<h1>Segmenting and Clustering Neighborhoods in Toronto</h1>

Peer-graded assigment for Coursera's "_Applied Data Science Capstone_" course, the last in the _IBM Data Science Professional Certificate_ specialization

<h2>Question 1: Getting the list of Neighborhoods</h2>

<b>OBJECTIVE:</b> Create a dataframe with all postcodes from Toronto along with its respective boroughs and neighborhoods.<br>
<b>METHOD:</b> Web scrapping of a Wikipedia page.<br>
<b>RESULTS:</b>

The following function uses Beautiful Soup to scrape tables from a given URL and returns a dataframe with the data:

In [1]:
def scrape_table( url , table_number=0 ):
    request = requests.get(url)
    html_doc = request.text
    soup = BeautifulSoup( html_doc , 'html.parser')
    table = soup.find_all('table')[table_number]
    
    rows =[]
    column_names = []

    for row in table.find_all('tr'):
        th_tags = row.find_all('th')
        for th in th_tags:
            column_names.append( th.get_text().strip() )
        
        td_tags = row.find_all('td')
        if( len(td_tags)>0 ):
            tmp_row = []
            for td in td_tags: 
                tmp_row.append( td.get_text().strip() )

            rows.append( tmp_row )

    df = pd.DataFrame.from_records(rows)
    df.columns = column_names

    return df

First we use the function above to scrape the Wikipedia page.

In [2]:
import requests
from   bs4      import BeautifulSoup
import pandas   as     pd

url='https://en.wikipedia.org/wiki/List_of_postal_codes_of_Canada:_M'

df_neighborhoods = scrape_table(url,0)
shape1 = df_neighborhoods.shape
print('We scrapped a table with {} rows and {} columns.\n'.format(shape1[0],shape1[1]))
df_neighborhoods.head()

We scrapped a table with 289 rows and 3 columns.



Unnamed: 0,Postcode,Borough,Neighbourhood
0,M1A,Not assigned,Not assigned
1,M2A,Not assigned,Not assigned
2,M3A,North York,Parkwoods
3,M4A,North York,Victoria Village
4,M5A,Downtown Toronto,Harbourfront


We will work with this dataframe to clean it and format it according to the assignment's requirements.

In [3]:
# Removing entries for which Borough is 'Not assigned'
df_neighborhoods = df_neighborhoods.drop( df_neighborhoods[(df_neighborhoods['Borough']=='Not assigned') ].index , axis=0 ).reset_index().drop('index',axis=1)

shape2 = df_neighborhoods.shape
print('{} entries were removed because they didn\'t have useful information.'.format(shape1[0]-shape2[0]))
print('The dataframe has how {} rows.
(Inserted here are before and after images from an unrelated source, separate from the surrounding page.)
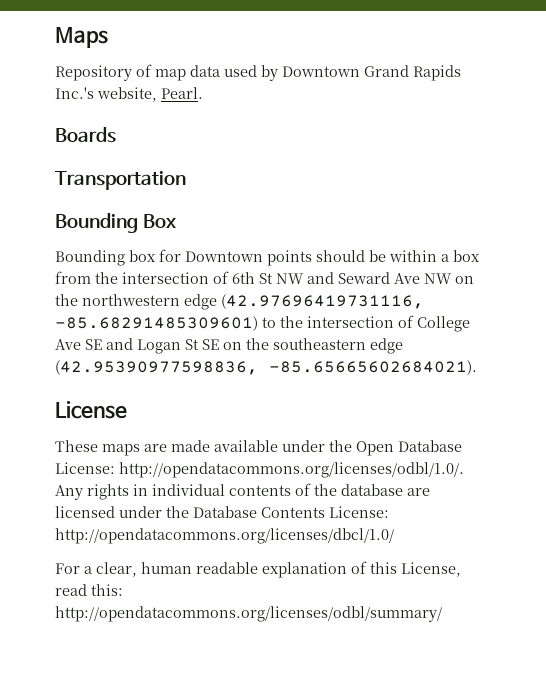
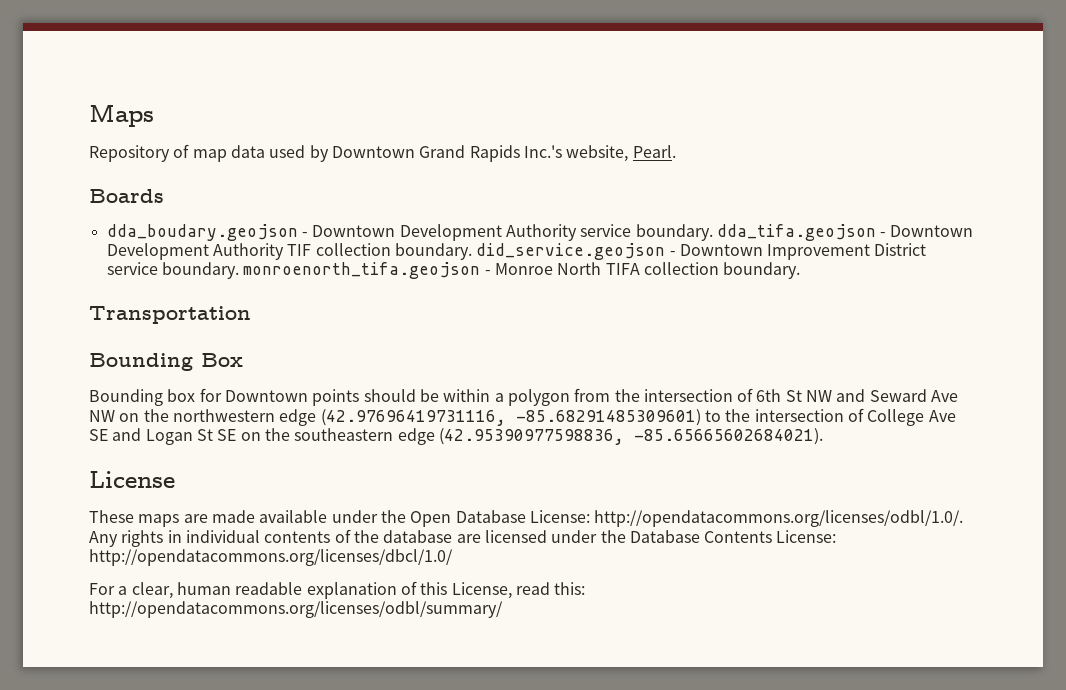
(116, 135) none -> [106,224,974,241] [106,243,927,260] [106,262,801,279] // dda_boudary.geojson - Downtown Development Authority service boundary. dda_tifa.geojson - Downtown Development Authority TIF collection boundary. did_service.geojson - Downtown Improvement District service boundary. monroenorth_tifa.geojson - Monroe North TIFA collection boundary.
[453,250,480,262] box -> [507,389,570,406] polygon

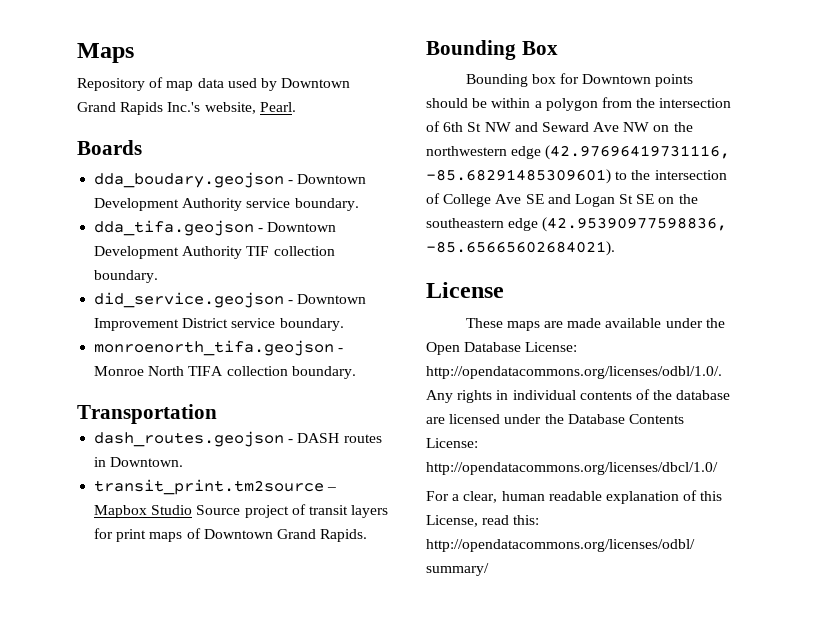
(713, 232) none -> (359, 204) //
(472, 251) none -> (159, 276) //
(239, 270) none -> (344, 324) //
(251, 315) none -> [94,431,382,447] [94,457,184,467] [94,479,337,495] [94,504,389,518] [94,528,368,542] // dash_routes.geojson - DASH routes in Downtown. // transit_print.tm2source – Mapbox Studio Source project of transit layers for print maps of Downtown Grand Rapids.

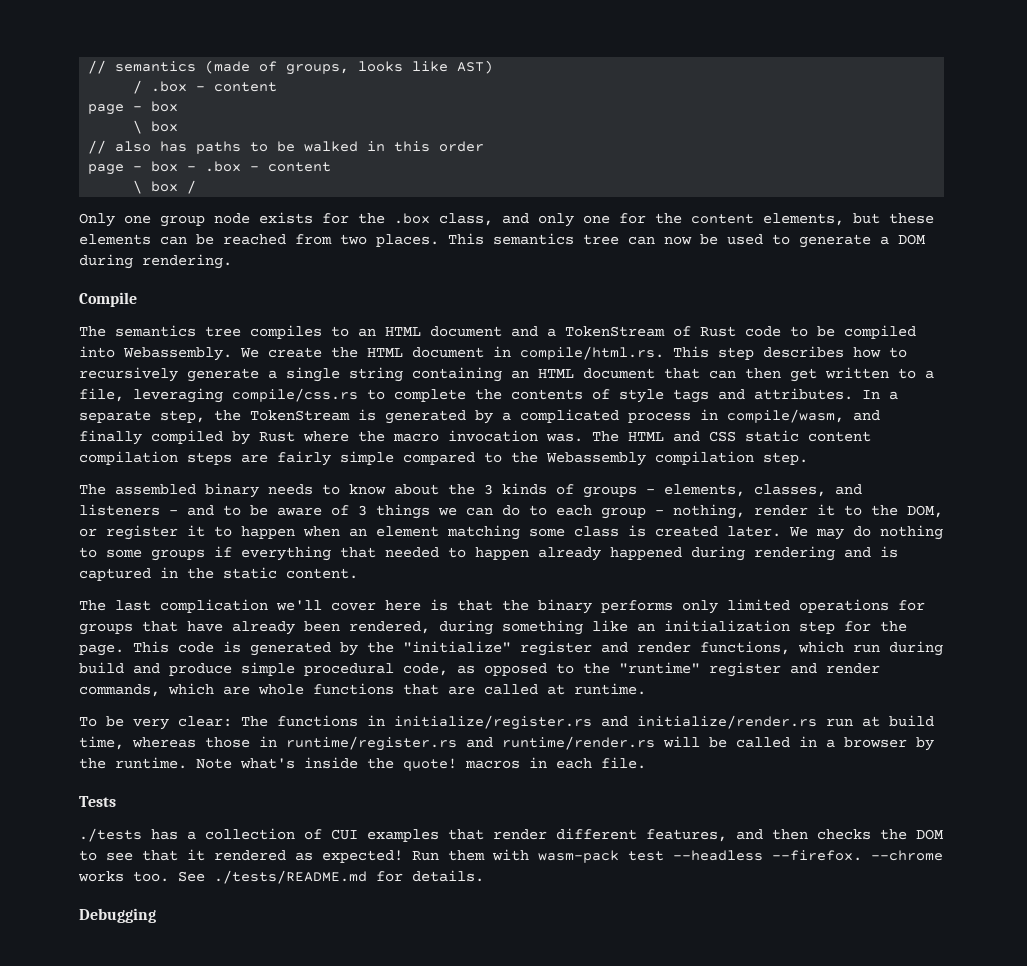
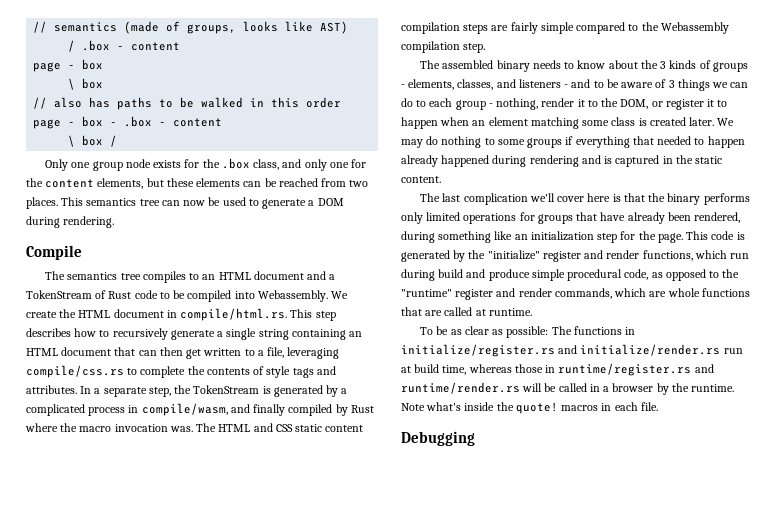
[133,716,232,730] very clear: -> [450,326,549,338] as clear as possible:
[79,796,116,807] [79,828,944,842] [79,849,943,863] [78,870,484,884] // Tests // ./tests has a collection of CUI examples that render different features, and then checks the DOM to see that it rendered as expected! Run them with wasm-pack test --headless --firefox. --chrome works too. See ./tests/README.md for details. -> (658, 406) none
Each corresponds to a neighborhood.\n'.format(shape2[0]))

df_neighborhoods.head()

77 entries were removed because they didn't have useful information.
The dataframe has how 212 rows. Each corresponds to a neighborhood.



Unnamed: 0,Postcode,Borough,Neighbourhood
0,M3A,North York,Parkwoods
1,M4A,North York,Victoria Village
2,M5A,Downtown Toronto,Harbourfront
3,M5A,Downtown Toronto,Regent Park
4,M6A,North York,Lawrence Heights


In [4]:
# Making unassigned neighborhoods the same as its respective boroughs
for index in df_neighborhoods[ df_neighborhoods['Neighbourhood']=="Not assigned" ].index:
    df_neighborhoods.iloc[index,2]=df_neighborhoods.iloc[index,1]

In [5]:
# Now we need to create a table in which each Postcode appears just once.
# Multiple neighbourhoods must be merged in a single row
# The final dataframe should have 1 row for each unique postcode

postcode_list = df_neighborhoods['Postcode'].unique()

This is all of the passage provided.